Problem to work on: For each line of the data below that includes the string "using", count one, and answer with the sum only.

───── Data excerpts

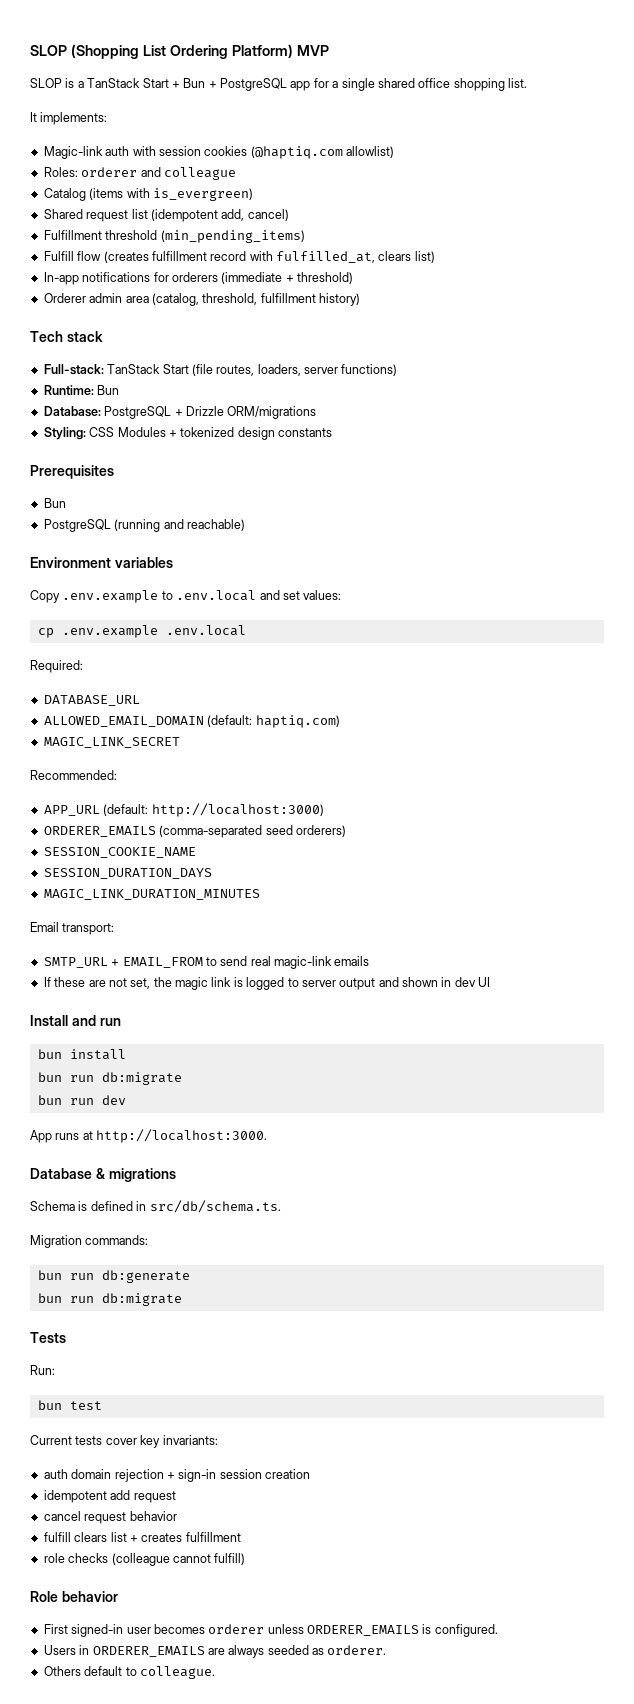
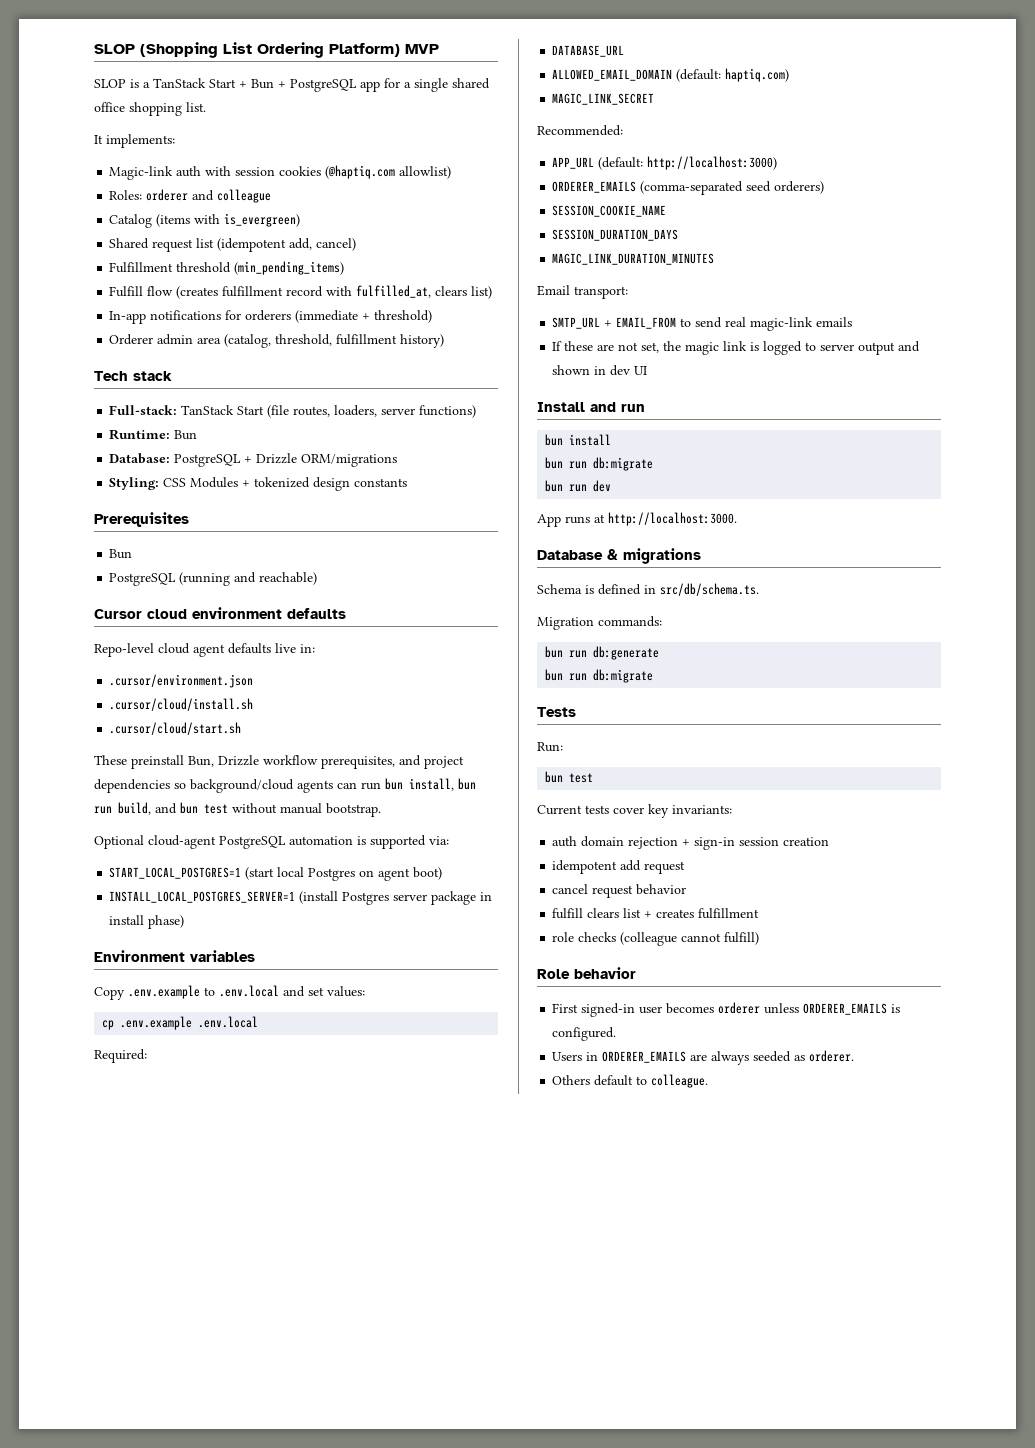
+ Cursor cloud environment defaults
+ Repo-level cloud agent defaults live in:
+ .cursor/environment.json
+ .cursor/cloud/install.sh
+ .cursor/cloud/start.sh
+ These preinstall Bun, Drizzle workflow prerequisites, and project dependencies so background/cloud agents can run bun install, bun run build, and bun test without manual bootstrap.
+ Optional cloud-agent PostgreSQL automation is supported via:
+ START_LOCAL_POSTGRES=1 (start local Postgres on agent boot)
+ INSTALL_LOCAL_POSTGRES_SERVER=1 (install Postgres server package in install phase)

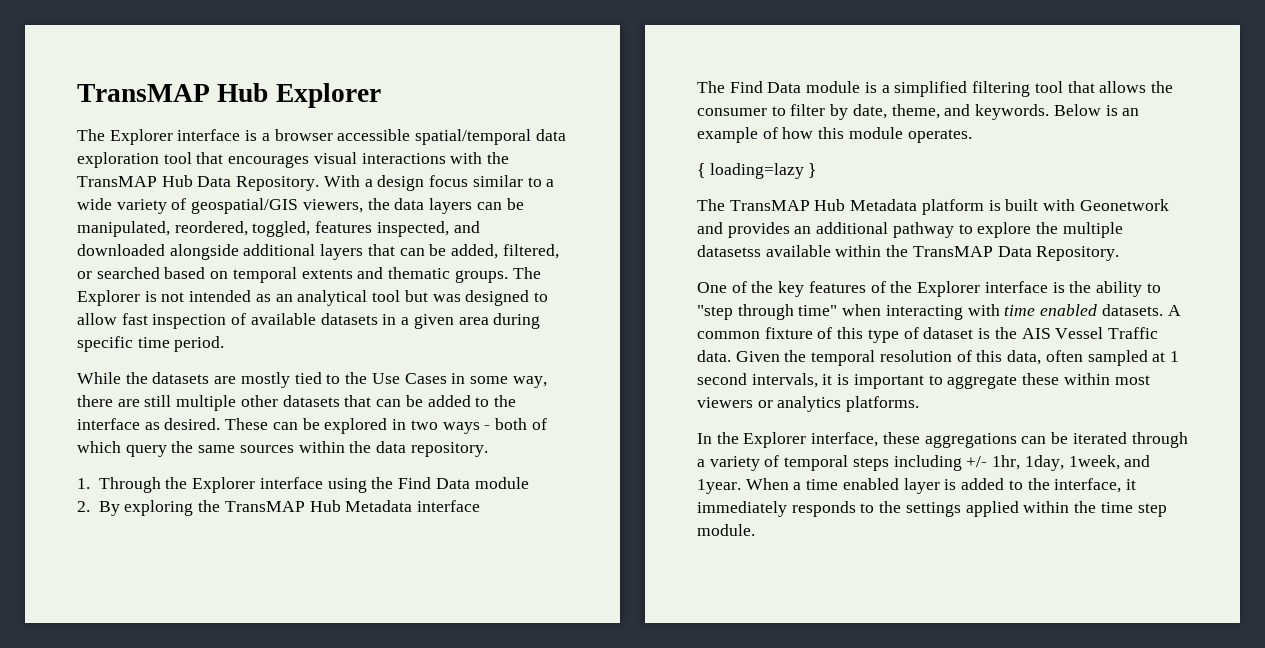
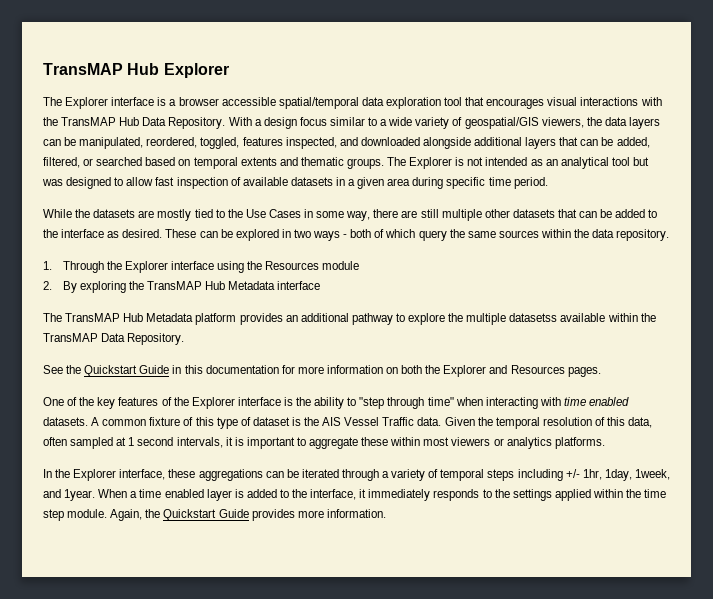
- 1. Through the Explorer interface using the Find Data module
+ 1. Through the Explorer interface using the Resources module
- The Find Data module is a simplified filtering tool that allows the consumer to filter by date, theme, and keywords. Below is an example of how this module operates.
- { loading=lazy }
- The TransMAP Hub Metadata platform is built with Geonetwork and provides an additional pathway to explore the multiple datasetss available within the TransMAP Data Repository.
+ The TransMAP Hub Metadata platform provides an additional pathway to explore the multiple datasetss available within the TransMAP Data Repository.
+ See the Quickstart Guide in this documentation for more information on both the Explorer and Resources pages.
+ Again, the Quickstart Guide provides more information.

──────────

Answer for this exercise: 2